WHAT YOU WILL DO
Once the line containing "shipping: 56.00 -> none" is located, give it again exactly, together with each line that follows it to the end of the entries, and add nothing else.

BEGIN DATA TO EXAMINE

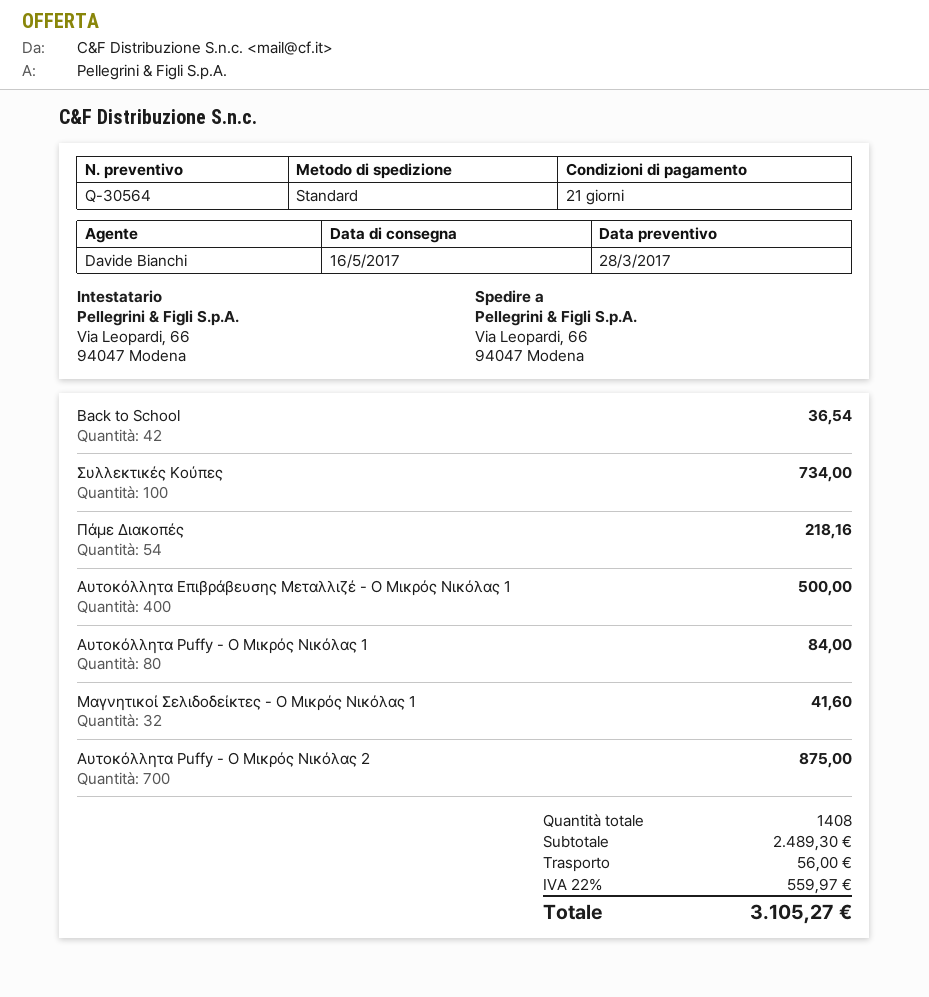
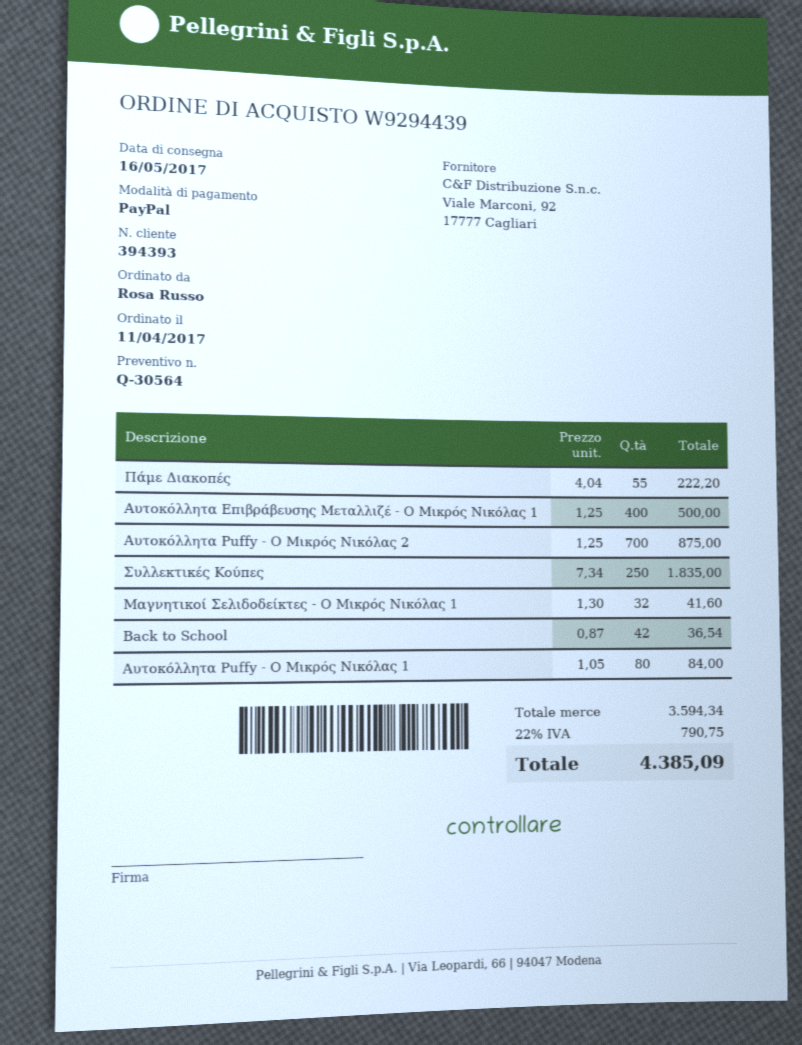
Συλλεκτικές Κούπες: 100 for 734.00 -> 250 for 1835.00
Πάμε Διακοπές: 54 for 218.16 -> 55 for 222.20
subtotal: 2489.30 -> 3594.34
shipping: 56.00 -> none
tax: 22% = 559.97 -> 22% = 790.75
total: 3105.27 -> 4385.09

END DATA TO EXAMINE

COMPLETED TASK
shipping: 56.00 -> none
tax: 22% = 559.97 -> 22% = 790.75
total: 3105.27 -> 4385.09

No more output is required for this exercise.